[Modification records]
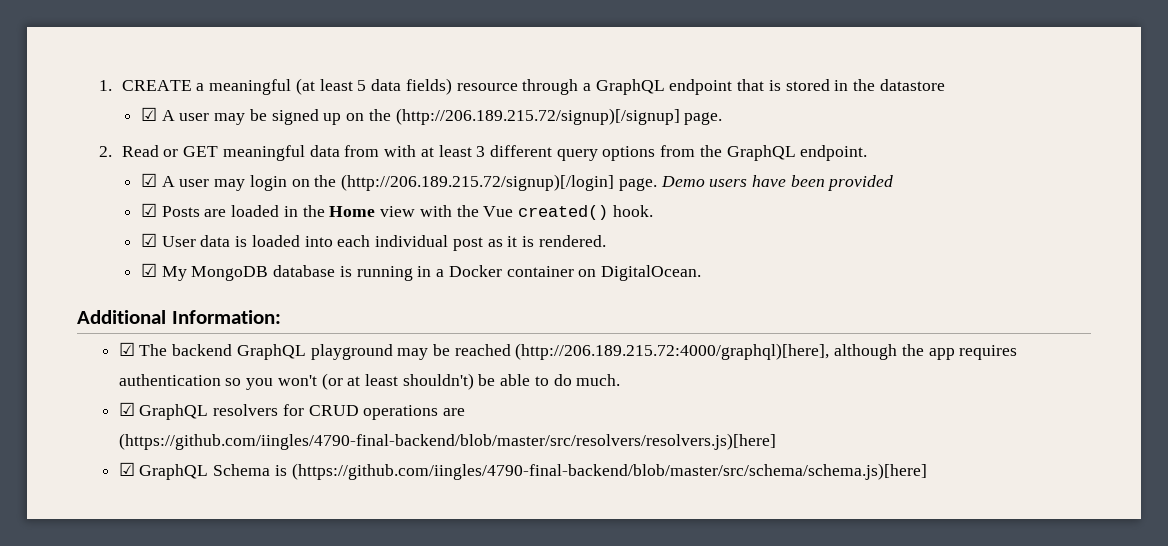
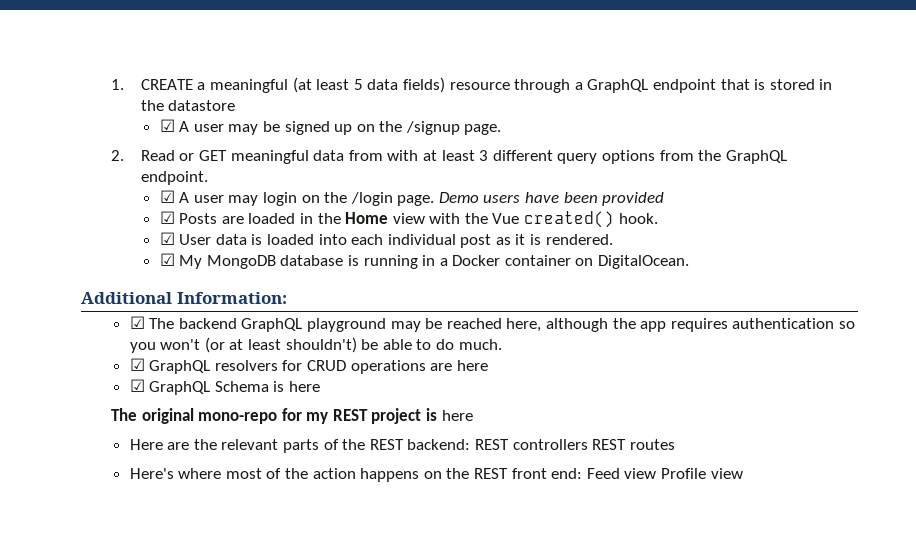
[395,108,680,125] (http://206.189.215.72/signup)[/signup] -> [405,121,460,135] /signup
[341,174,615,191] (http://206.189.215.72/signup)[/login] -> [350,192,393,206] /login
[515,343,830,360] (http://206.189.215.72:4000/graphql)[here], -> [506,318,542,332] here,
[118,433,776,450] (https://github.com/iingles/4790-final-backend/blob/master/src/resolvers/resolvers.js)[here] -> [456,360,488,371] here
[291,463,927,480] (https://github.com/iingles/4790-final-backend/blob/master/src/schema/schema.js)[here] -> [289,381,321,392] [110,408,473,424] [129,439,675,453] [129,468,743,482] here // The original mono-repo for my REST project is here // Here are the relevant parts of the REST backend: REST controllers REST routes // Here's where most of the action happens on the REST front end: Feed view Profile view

TASK DESCRIPTION: Pictures aside, reproduce every record exactly as it stands.

OUTPUT FOR THIS TASK:
[395,108,680,125] (http://206.189.215.72/signup)[/signup] -> [405,121,460,135] /signup
[341,174,615,191] (http://206.189.215.72/signup)[/login] -> [350,192,393,206] /login
[515,343,830,360] (http://206.189.215.72:4000/graphql)[here], -> [506,318,542,332] here,
[118,433,776,450] (https://github.com/iingles/4790-final-backend/blob/master/src/resolvers/resolvers.js)[here] -> [456,360,488,371] here
[291,463,927,480] (https://github.com/iingles/4790-final-backend/blob/master/src/schema/schema.js)[here] -> [289,381,321,392] [110,408,473,424] [129,439,675,453] [129,468,743,482] here // The original mono-repo for my REST project is here // Here are the relevant parts of the REST backend: REST controllers REST routes // Here's where most of the action happens on the REST front end: Feed view Profile view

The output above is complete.